AIMS: In our unit, we adopt a two-stage surgical reconstruction approach using internal fixation for the management of infected Charcot foot deformity. We evaluate our experience with this functional limb salvage method. METHODS: We conducted a retrospective analysis of prospectively collected data of all patients with infected Charcot foot deformity who underwent two-stage reconstruction with internal fixation between July 2011 and November 2019, with a minimum of 12 months' follow-up. RESULTS: We identified 23 feet in 22 patients with a mean age of 56.7 years (33 to 70). The mean postoperative follow-up period was 44.7 months (14 to 99). Limb salvage was achieved in all patients.
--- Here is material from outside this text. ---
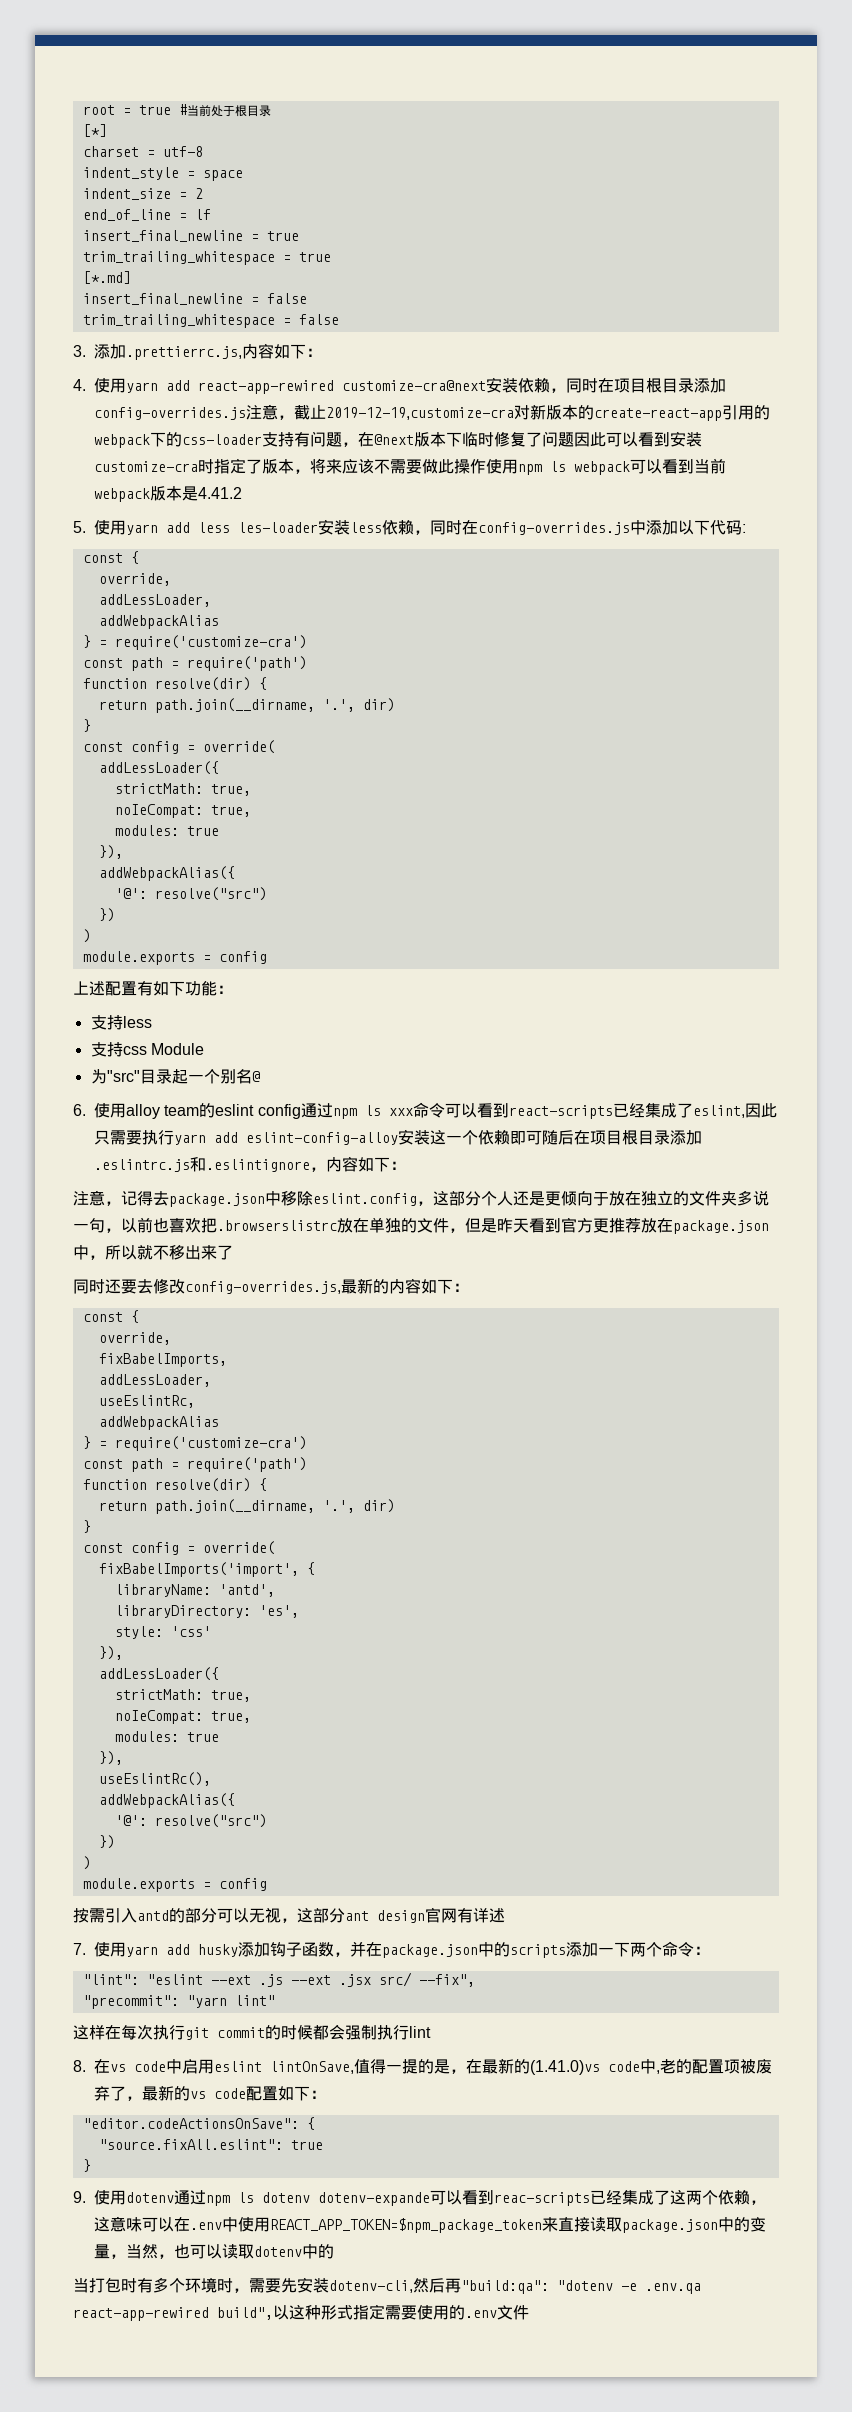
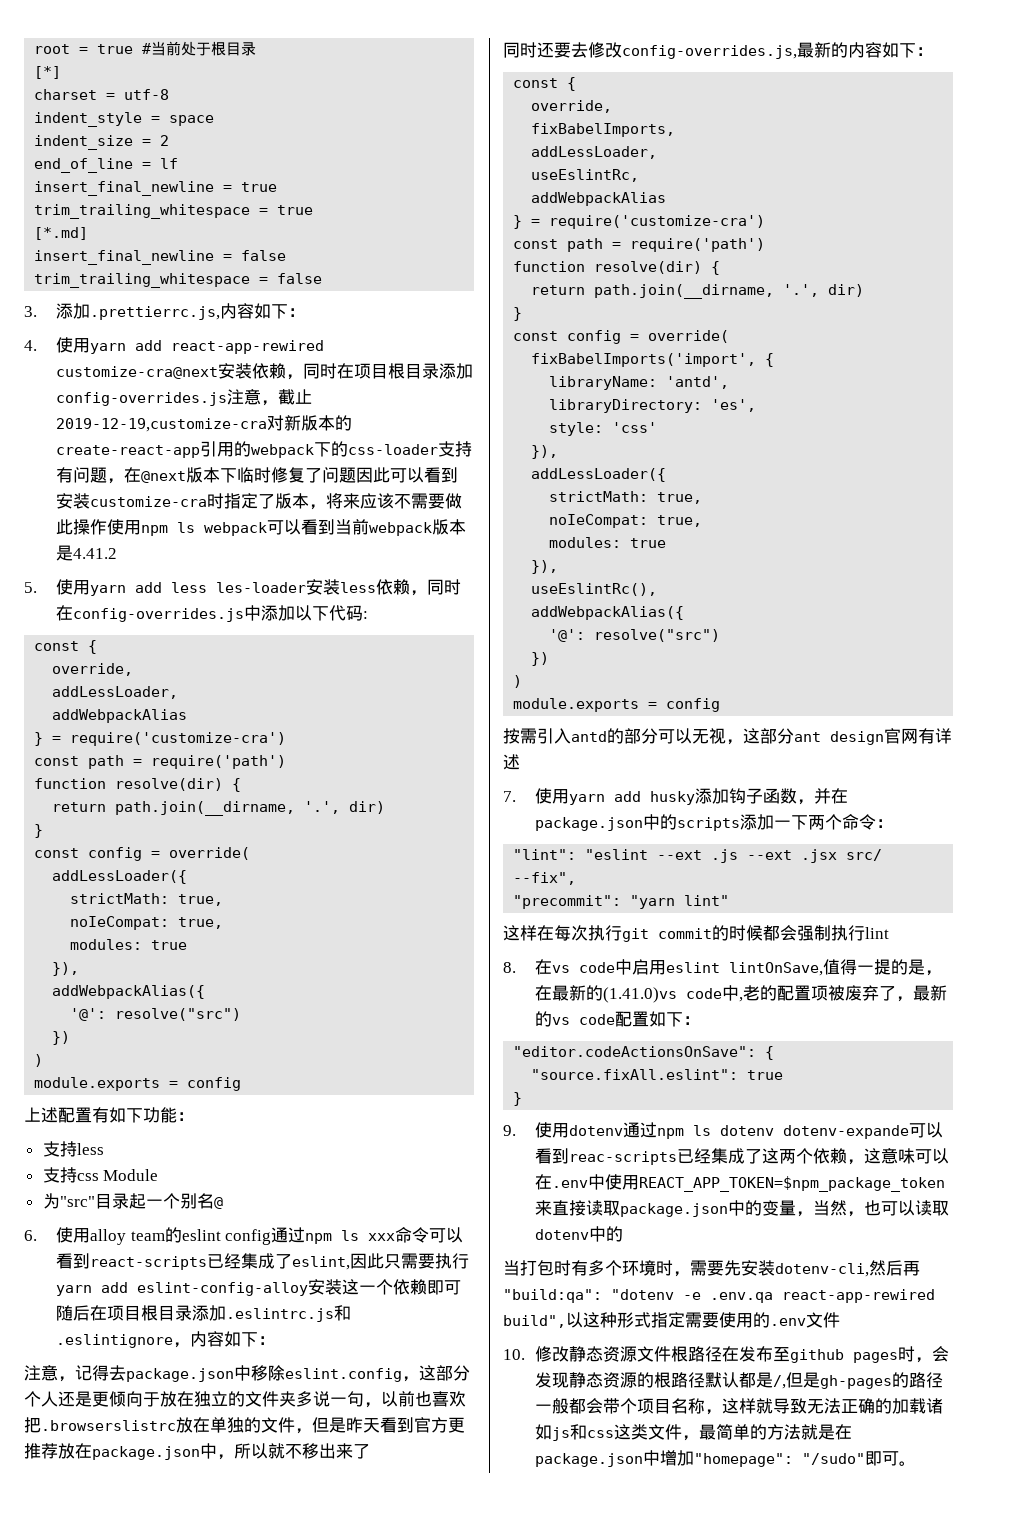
(529, 2312) none -> [503,1346,950,1363] [535,1372,944,1389] [535,1398,944,1415] [535,1424,853,1441] [535,1450,917,1467] // 10.修改静态资源文件根路径在发布至github pages时，会发现静态资源的根路径默认都是/,但是gh-pages的路径一般都会带个项目名称，这样就导致无法正确的加载诸如js和css这类文件，最简单的方法就是在package.json中增加"homepage": "/sudo"即可。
At one-year follow-up, all ulcers have healed and independent full weightbearing mobilization was achieved in all but one patient. Seven patients developed new mechanical skin breakdown; all went on to heal following further interventions. Fusion of the hindfoot was achieved in 15 of 18 feet (83.3%). Midfoot fusion was achieved in nine of 15 patients (60%) and six had stable and painless fibrous nonunion. Hardware failure occurred in five feet, all with broken dorsomedial locking plate. Six patients required further surgery, two underwent revision surgery for infected nonunion, two for removal of metalwork and exostectomy, and two for dynamization of the hindfoot nail. CONCLUSION: Two-stage reconstruction of the infected and deformed Charcot foot using internal fixation and following the principle of 'long-segment, rigid and durable internal fixation, with optimal bone opposition and local antibiotic elusion' is a good form of treatment provided a multidisciplinary care plan is delivered. Cite this article: Bone Joint J 2021;103-B(10):1611-1618.